### Supplied records
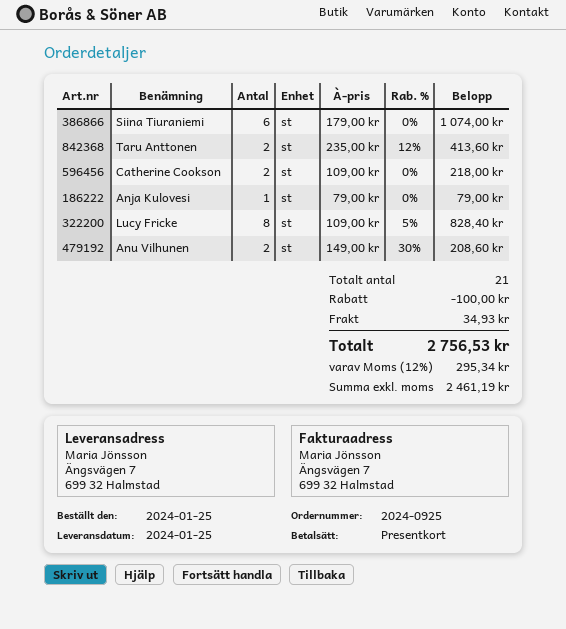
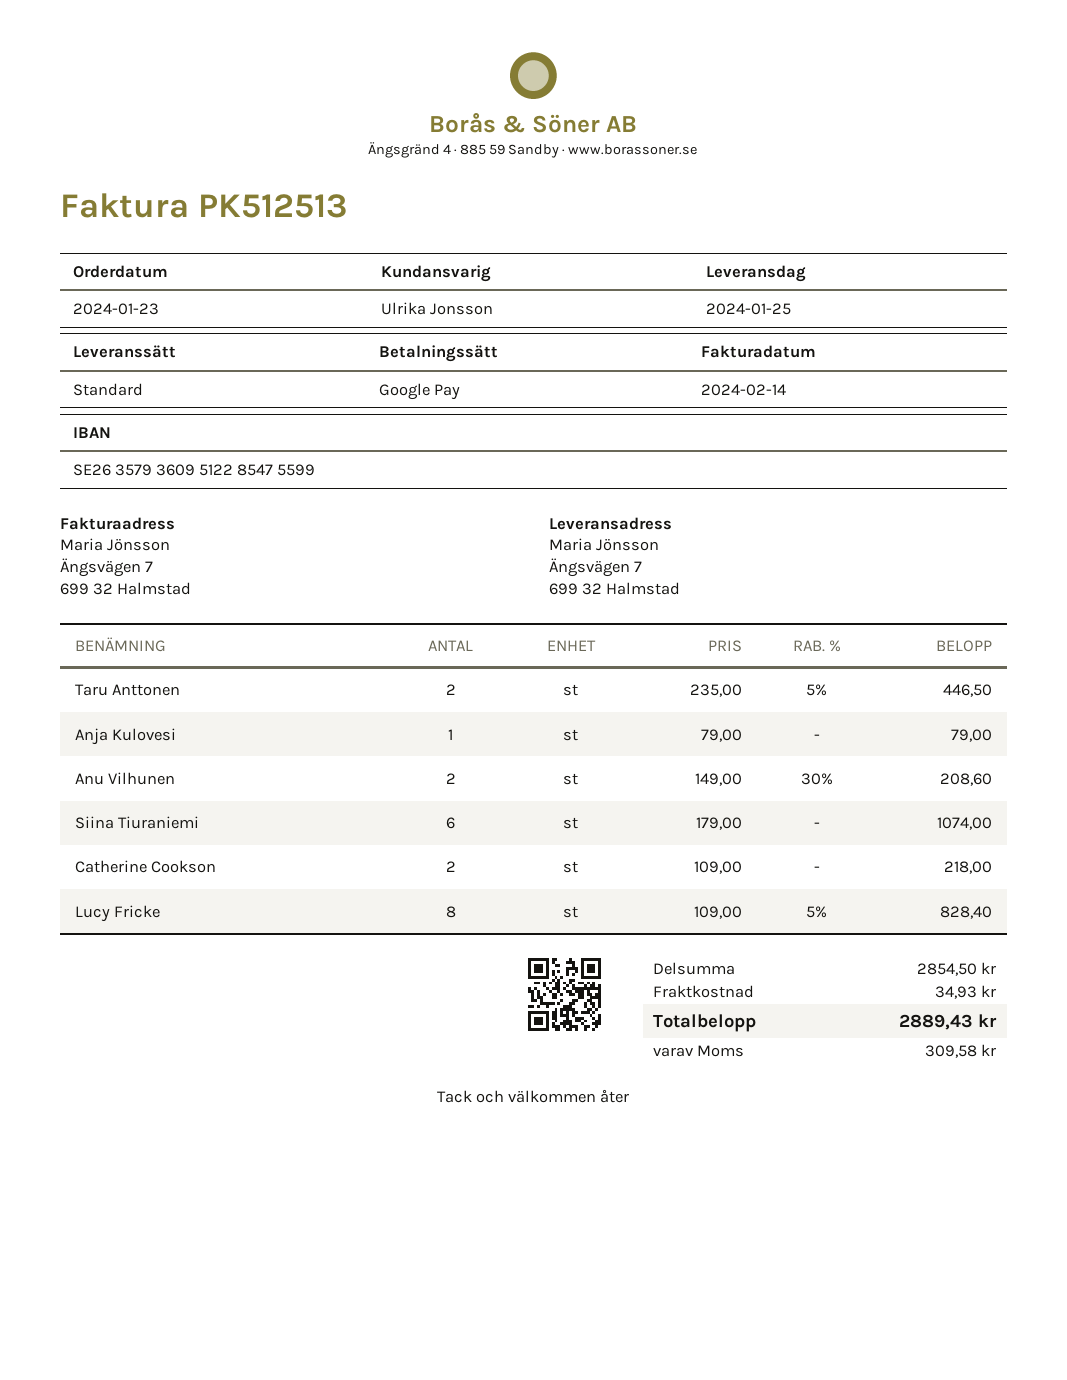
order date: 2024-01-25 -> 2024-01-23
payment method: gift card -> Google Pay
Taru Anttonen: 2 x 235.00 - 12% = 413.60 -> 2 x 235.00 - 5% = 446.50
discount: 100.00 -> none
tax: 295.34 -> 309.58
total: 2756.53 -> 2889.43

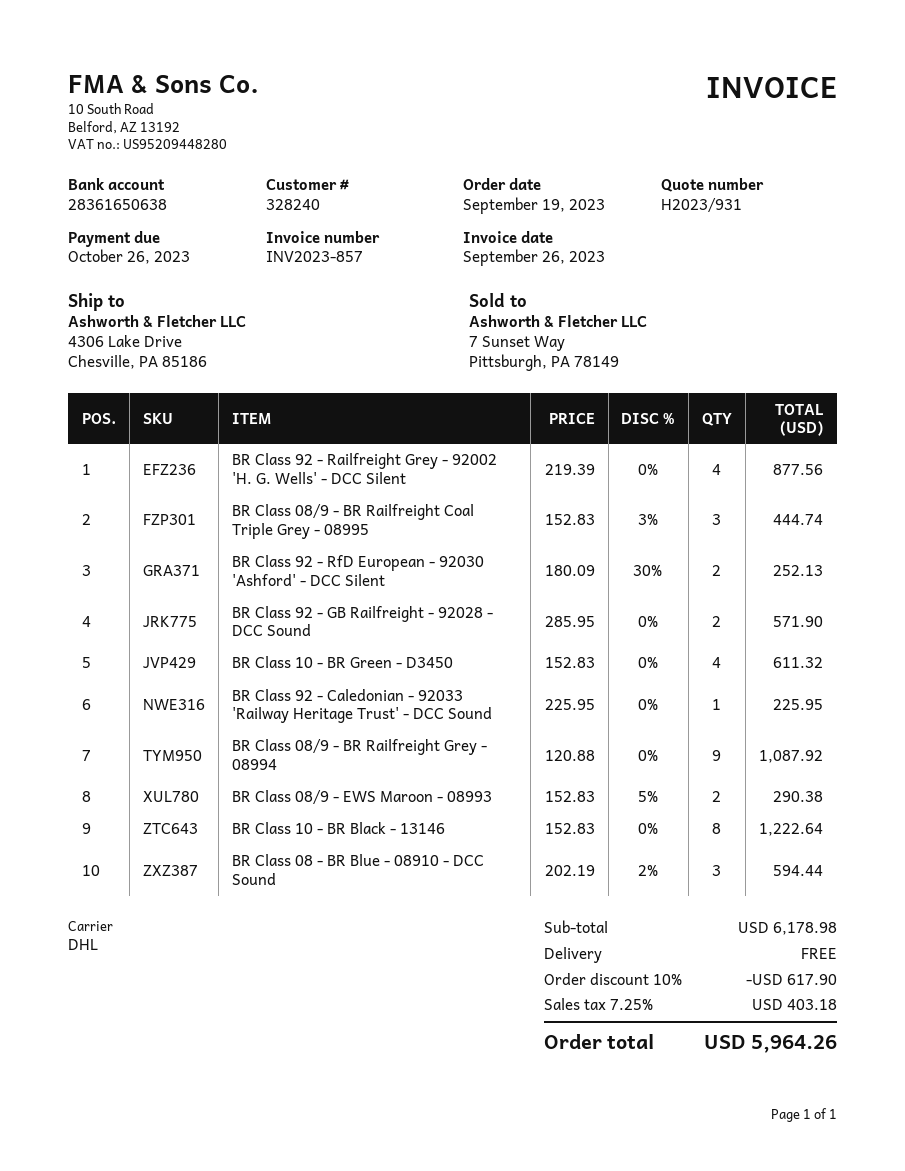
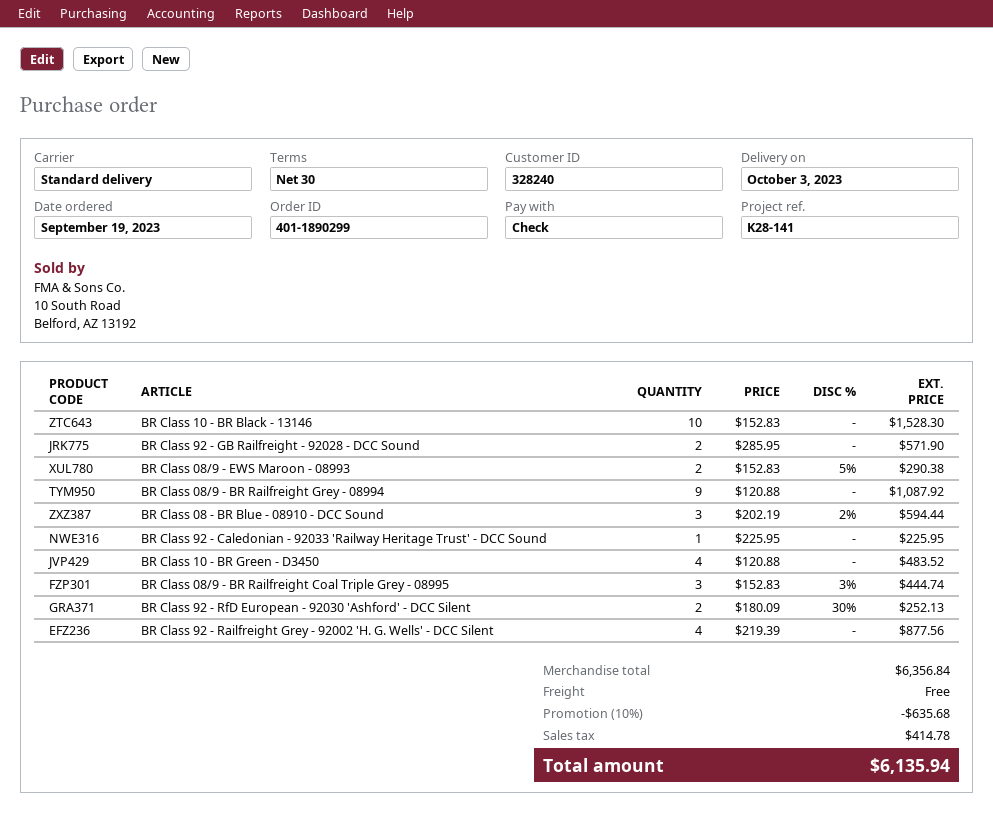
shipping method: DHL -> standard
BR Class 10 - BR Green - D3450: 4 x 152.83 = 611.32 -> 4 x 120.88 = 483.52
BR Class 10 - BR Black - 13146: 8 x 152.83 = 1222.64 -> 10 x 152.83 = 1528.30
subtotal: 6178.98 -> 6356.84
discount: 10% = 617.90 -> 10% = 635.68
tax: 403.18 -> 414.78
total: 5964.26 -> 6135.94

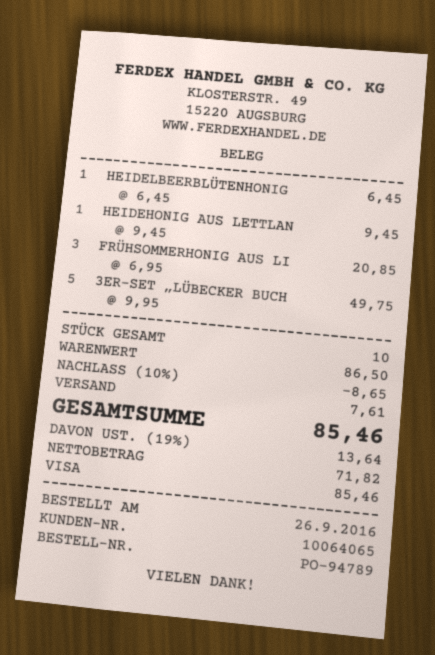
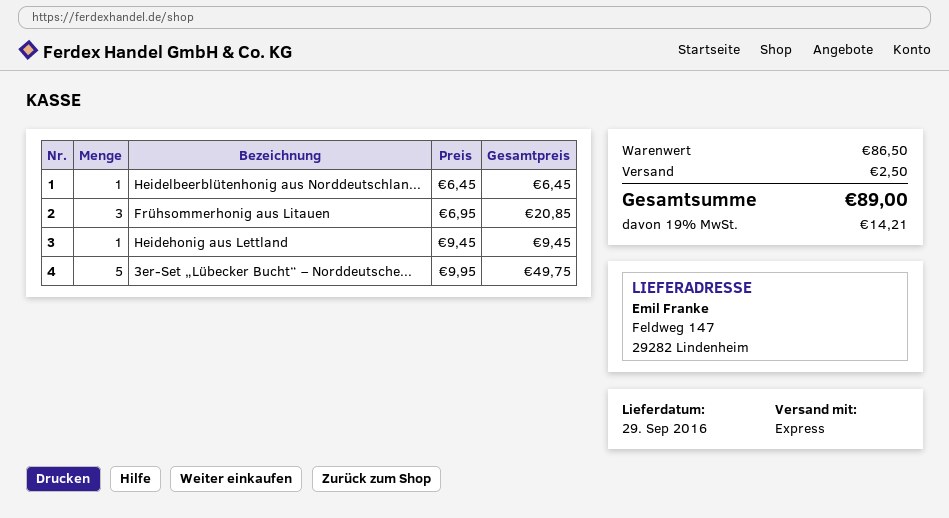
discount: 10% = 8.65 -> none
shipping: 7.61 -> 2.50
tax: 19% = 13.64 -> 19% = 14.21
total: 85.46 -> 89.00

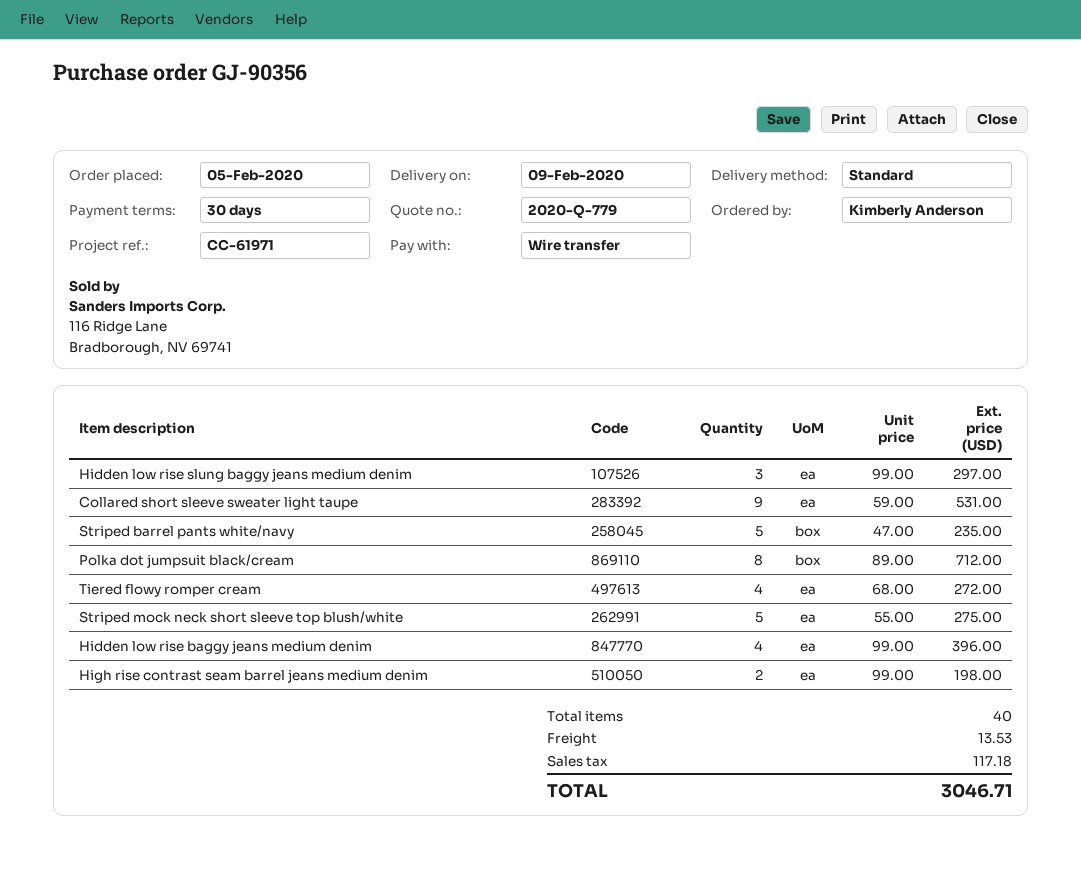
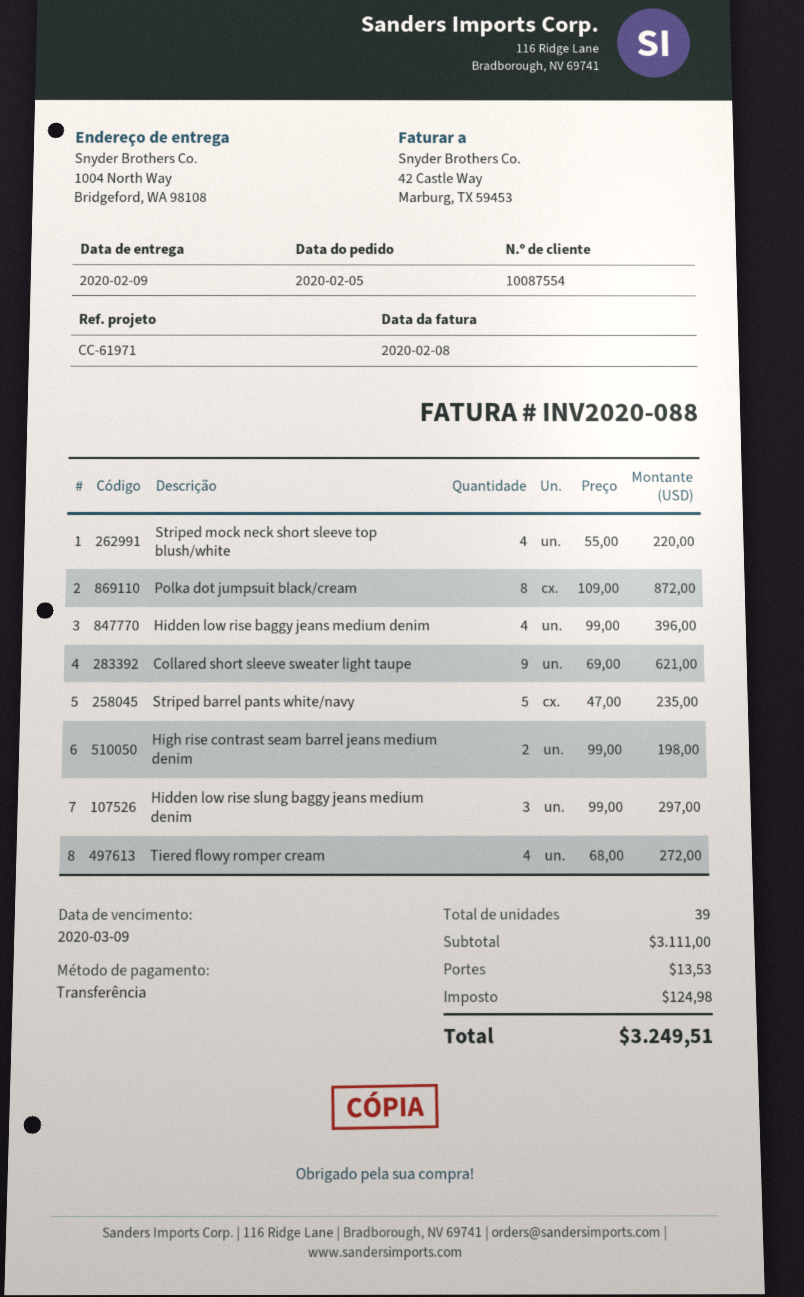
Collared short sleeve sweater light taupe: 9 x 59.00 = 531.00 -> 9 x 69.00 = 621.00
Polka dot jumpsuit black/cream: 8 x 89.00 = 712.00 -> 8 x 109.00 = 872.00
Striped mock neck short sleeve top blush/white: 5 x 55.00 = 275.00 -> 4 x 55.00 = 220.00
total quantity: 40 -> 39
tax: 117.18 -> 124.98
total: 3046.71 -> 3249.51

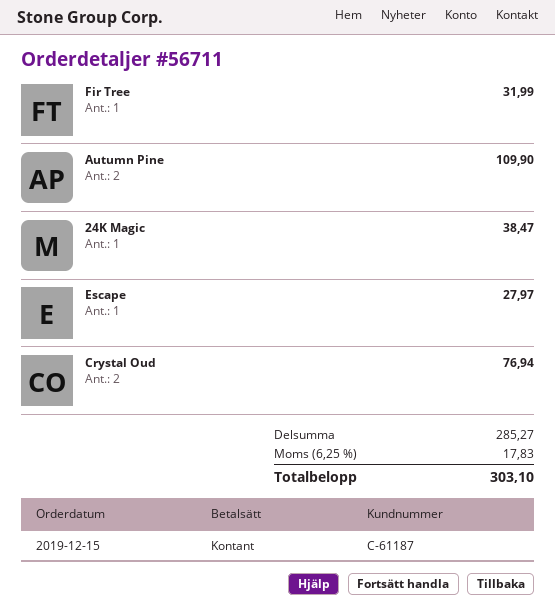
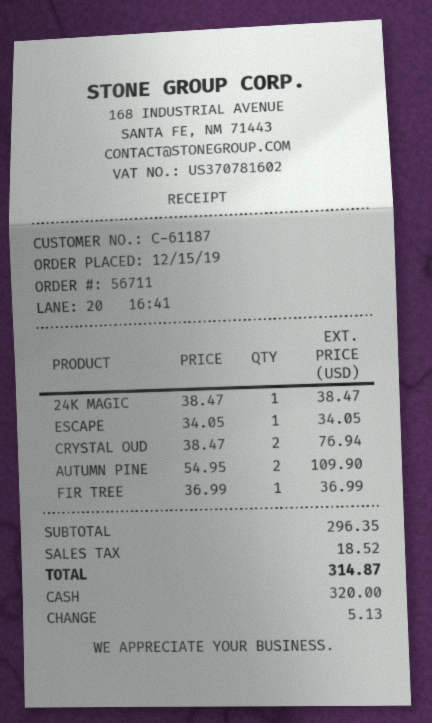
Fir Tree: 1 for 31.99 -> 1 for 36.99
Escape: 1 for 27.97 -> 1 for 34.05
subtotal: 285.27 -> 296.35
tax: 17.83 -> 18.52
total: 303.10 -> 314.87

### What is expected
Your answer must be an exact reproduction of all entries, containing no pictures.

### Your solution
order date: 2024-01-25 -> 2024-01-23
payment method: gift card -> Google Pay
Taru Anttonen: 2 x 235.00 - 12% = 413.60 -> 2 x 235.00 - 5% = 446.50
discount: 100.00 -> none
tax: 295.34 -> 309.58
total: 2756.53 -> 2889.43

shipping method: DHL -> standard
BR Class 10 - BR Green - D3450: 4 x 152.83 = 611.32 -> 4 x 120.88 = 483.52
BR Class 10 - BR Black - 13146: 8 x 152.83 = 1222.64 -> 10 x 152.83 = 1528.30
subtotal: 6178.98 -> 6356.84
discount: 10% = 617.90 -> 10% = 635.68
tax: 403.18 -> 414.78
total: 5964.26 -> 6135.94

discount: 10% = 8.65 -> none
shipping: 7.61 -> 2.50
tax: 19% = 13.64 -> 19% = 14.21
total: 85.46 -> 89.00

Collared short sleeve sweater light taupe: 9 x 59.00 = 531.00 -> 9 x 69.00 = 621.00
Polka dot jumpsuit black/cream: 8 x 89.00 = 712.00 -> 8 x 109.00 = 872.00
Striped mock neck short sleeve top blush/white: 5 x 55.00 = 275.00 -> 4 x 55.00 = 220.00
total quantity: 40 -> 39
tax: 117.18 -> 124.98
total: 3046.71 -> 3249.51

Fir Tree: 1 for 31.99 -> 1 for 36.99
Escape: 1 for 27.97 -> 1 for 34.05
subtotal: 285.27 -> 296.35
tax: 17.83 -> 18.52
total: 303.10 -> 314.87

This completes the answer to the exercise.